NOTE: I did not run your example code, as its quite large and (crucially) doesn't include the actual training data. If you're able to provide a minimal, reproducible example (docs on what that is) showing the performance difference, I'd be happy to investigate further. Please note the word "minimal" there especially... it is really necessary to train for 10,000 rounds, with 5000 bins per feature, to demonstrate the behavior you're asking about? Is it really necessary to use {glue} for just formatting a print() statement, instead of sprintf() or paste0()? If you could cut down the example to something smaller and fully-reproducible, it'd reduce the effort required for us to help you.

mayer79 commented 1 year ago

@jameslamb: Fantastic explanation, thanks!

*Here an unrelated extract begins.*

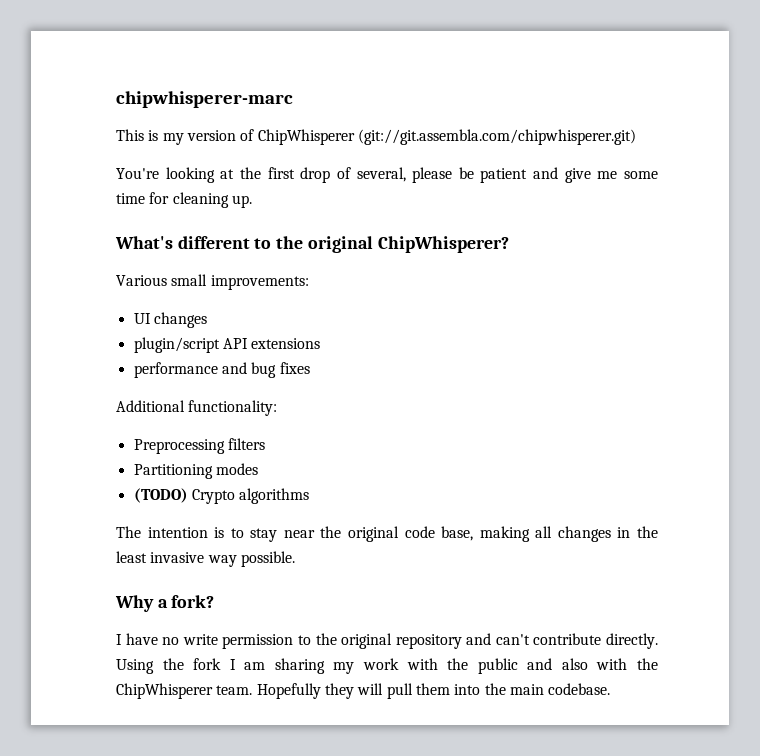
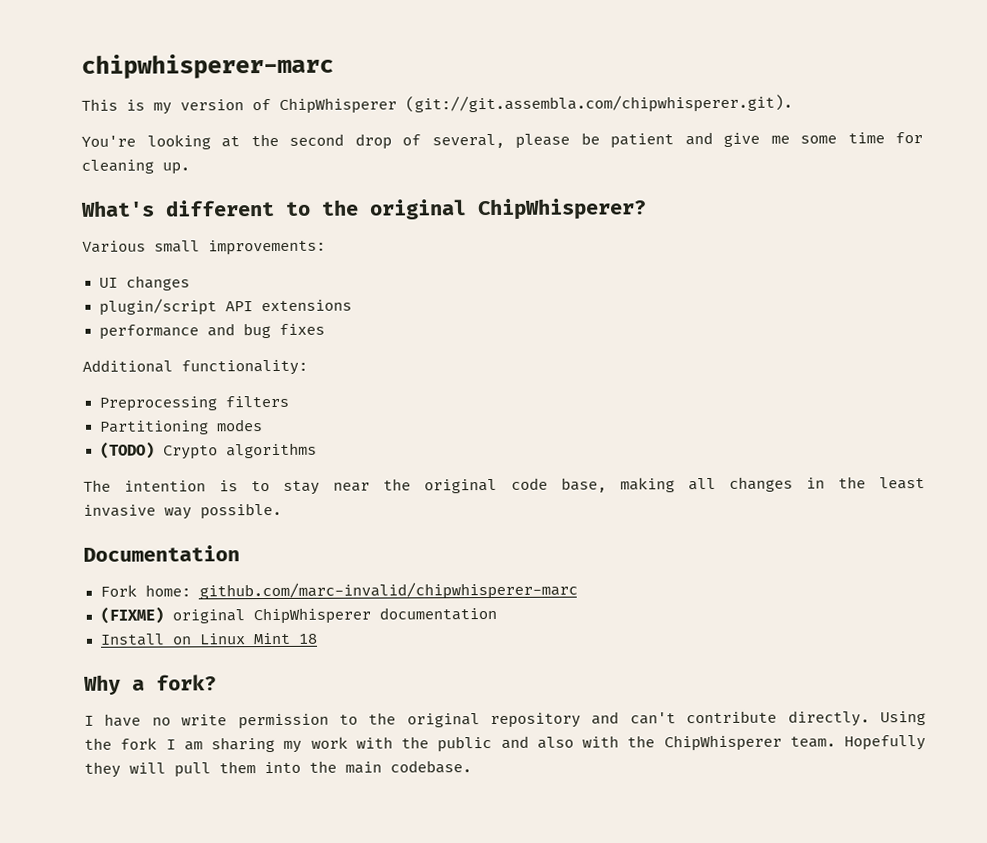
[357,129,636,145] (git://git.assembla.com/chipwhisperer.git) -> [405,94,793,114] (git://git.assembla.com/chipwhisperer.git).
[267,167,295,179] first -> [289,133,344,146] second
(295, 559) none -> [83,545,240,562] [99,581,578,601] [99,606,497,625] [99,632,318,646] // Documentation // Fork home: github.com/marc-invalid/chipwhisperer-marc // (FIXME) original ChipWhisperer documentation // Install on Linux Mint 18

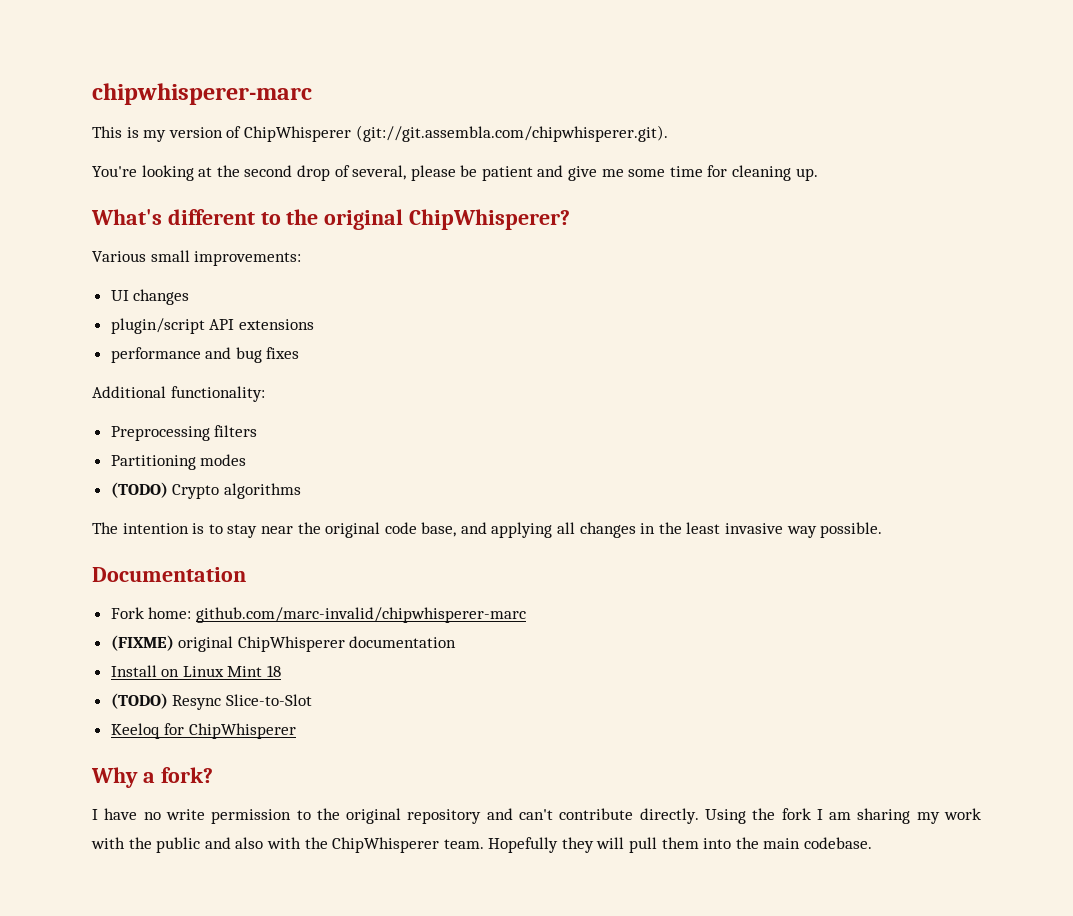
[619,477,675,493] making -> [460,522,553,538] and applying
(318, 638) none -> [110,693,312,710] [110,723,296,739] // (TODO) Resync Slice-to-Slot // Keeloq for ChipWhisperer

github-actions[bot] commented 1 year ago

This issue has been automatically closed because it has been awaiting a response for too long. When you have time to to work with the maintainers to resolve this issue, please post a new comment and it will be re-opened. If the issue has been locked for editing by the time you return to it, please open a new issue and reference this one. Thank you for taking the time to improve LightGBM!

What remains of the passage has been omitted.